NORRISTOWN >> One day after a jury labeled her a convicted felon, Pennsylvania Attorney General Kathleen Granahan Kane learned her fate will be sealed come October.
Montgomery County Judge Wendy Demchick-Alloy on Tuesday set Kane’s sentencing hearing for 10 a.m. Oct. 24, giving county probation officials time to complete drug, alcohol and psychological evaluations of Kane. The judge will use those evaluations to assist her in fashioning a sentence against Kane.
Kane, 50, a first-term Democrat and the first woman ever to be elected to the state post, faces a possible maximum sentence of 14 to 28 years in state prison on felony charges of perjury and misdemeanor charges of obstructing administration of law, official oppression, false swearing and conspiracy. State sentencing guidelines could allow for less jail time for Kane, who has no criminal record.
A jury convicted Kane, a former Lackawanna County prosecutor who was elected attorney general in 2012 and was considered a rising star among Democrats, of the charges late Monday after hearing five days of testimony, finding she orchestrated the illegal disclosure of secret grand jury information to the media and then engaged in acts designed to conceal and cover up her conduct.
Meanwhile, Kane announced Tuesday that she will resign as attorney general at the close of business on Wednesday.
“I have been honored to serve the people of Pennsylvania and I wish them health and safety in all their days,” Kane said in a prepared statement.
After Kane’s conviction, numerous state legislators and Gov. Tom Wolf called upon Kane to resign, as did Montgomery County Commissioner Josh Shapiro, a fellow Democrat, who is running to replace Kane in November’s election.
“This is a sad moment for our Commonwealth and now that the attorney general has chosen to step down we must work together to restore public trust in our democracy and ensure the people’s business — protecting consumers, fighting the heroin epidemic, and keeping our communities safe — comes first,” Shapiro said in a prepared statement on Tuesday.
The Republican candidate seeking to replace Kane — state Sen. John C. Rafferty Jr. — also released a statement.
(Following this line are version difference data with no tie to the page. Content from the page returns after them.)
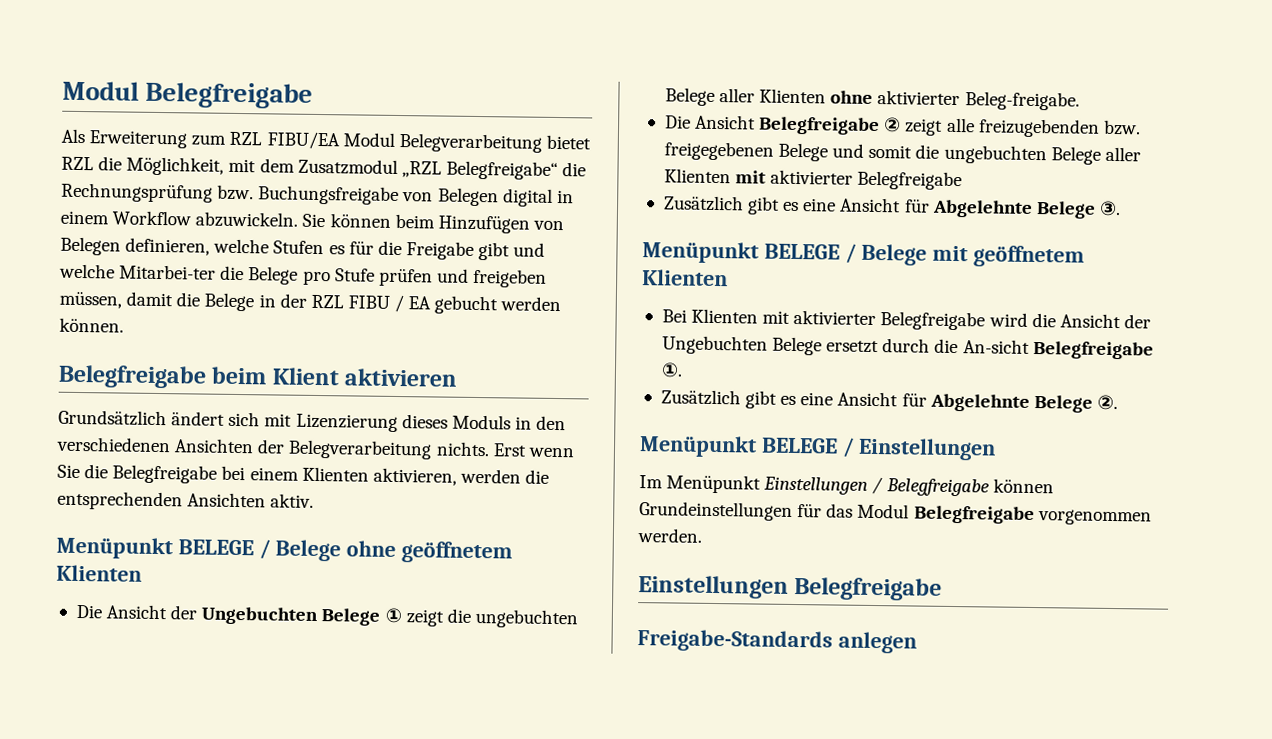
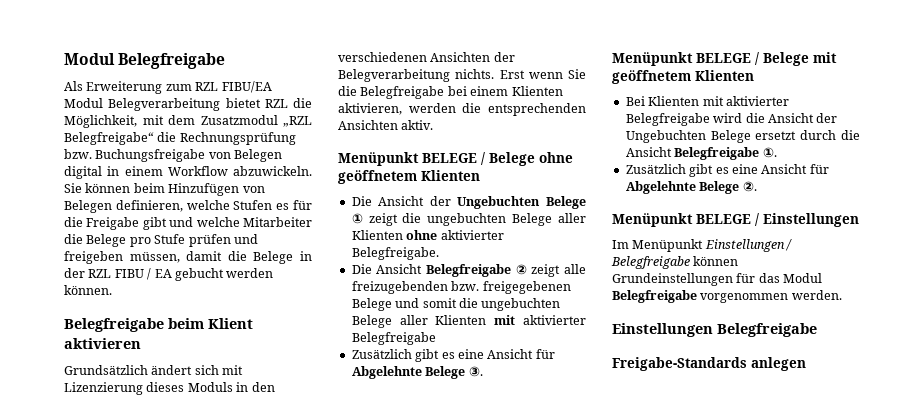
- Sie können beim Hinzufügen von Belegen definieren, welche Stufen es für die Freigabe gibt und welche Mitarbei-ter die Belege pro Stufe prüfen und freigeben müssen, damit die Belege in der RZL FIBU / EA gebucht werden können.
+ Sie können beim Hinzufügen von Belegen definieren, welche Stufen es für die Freigabe gibt und welche Mitarbeiter die Belege pro Stufe prüfen und freigeben müssen, damit die Belege in der RZL FIBU / EA gebucht werden können.
- Die Ansicht der Ungebuchten Belege ① zeigt die ungebuchten Belege aller Klienten ohne aktivierter Beleg-freigabe.
+ Die Ansicht der Ungebuchten Belege ① zeigt die ungebuchten Belege aller Klienten ohne aktivierter Belegfreigabe.
- Bei Klienten mit aktivierter Belegfreigabe wird die Ansicht der Ungebuchten Belege ersetzt durch die An-sicht Belegfreigabe ①.
+ Bei Klienten mit aktivierter Belegfreigabe wird die Ansicht der Ungebuchten Belege ersetzt durch die Ansicht Belegfreigabe ①.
“The only issue I have with Attorney General Kathleen Kane’s decision to resign is that it is long overdue,” Rafferty said. “I have called and voted for Kathleen Kane’s removal months ago because of the serious nature of the charges she was facing, and more importantly because I knew the Office of Attorney General could not operate effectively under the weight of these many distractions.”
Kane, through her lawyer, also surrendered her passport at the county Clerk of Courts Office on Tuesday.
“It was surrendered to this office at 10:24 a.m. on Aug. 16 as directed by the order of Judge Demchick-Alloy,” a clerk in the office confirmed.
After Kane’s conviction, the judge ordered she surrender the passport by noon Tuesday as a condition of the own recognizance bail that will allow Kane to remain free while awaiting sentencing. Before dismissing Kane, the judge expressed her displeasure with Kane, while referring to trial testimony, bellowing that Kane left no one “minding the store” when Kane took a trip to Haiti in April 2014 with several other staffers.
The judge also ordered Kane not to retaliate against any witnesses who testified against her at trial, warning Kane her bail would be revoked and she’d be jailed if she disobeys the order.
District Attorney Kevin R. Steele said it was “a sad day for the commonwealth of Pennsylvania” when an attorney general is convicted “of crimes involving an abuse of power and lying under oath.”
But defense lawyer Gerald L. Shargel hinted at an appeal, saying Kane’s defense team would “fight to the end.”
Kane did not testify at trial.At trial, Steele and co-prosecutor Michelle Henry alleged Kane orchestrated the illegal release of secret materials pertaining to the 2009 statewide grand jury No. 29 to a reporter in order to exact “revenge” on a former state prosecutor with whom she was feuding.
Kane also was convicted of lying to the 35th statewide grand jury in November 2014 to cover up her leaks by lying under oath when she claimed she never agreed to maintain her secrecy regarding the 2009 grand jury investigation.
Prosecutors said they discovered evidence that Kane signed a so-called “secrecy oath” on her second day in office on Jan. 17, 2013, promising her secrecy for statewide investigating grand juries one through 32. The oath compelled Kane to maintain the secrecy of all matters occurring before past and present statewide grand juries, prosecutors alleged.
Kane claimed she did nothing wrong and has implied the charges were part of an effort to force her out of office because she discovered pornographic emails being exchanged between state employees on state email addresses.
However, a judge ruled Kane could not raise the pornographic email defense at trial. Defense lawyers hinted that might be the basis for an eventual appeal.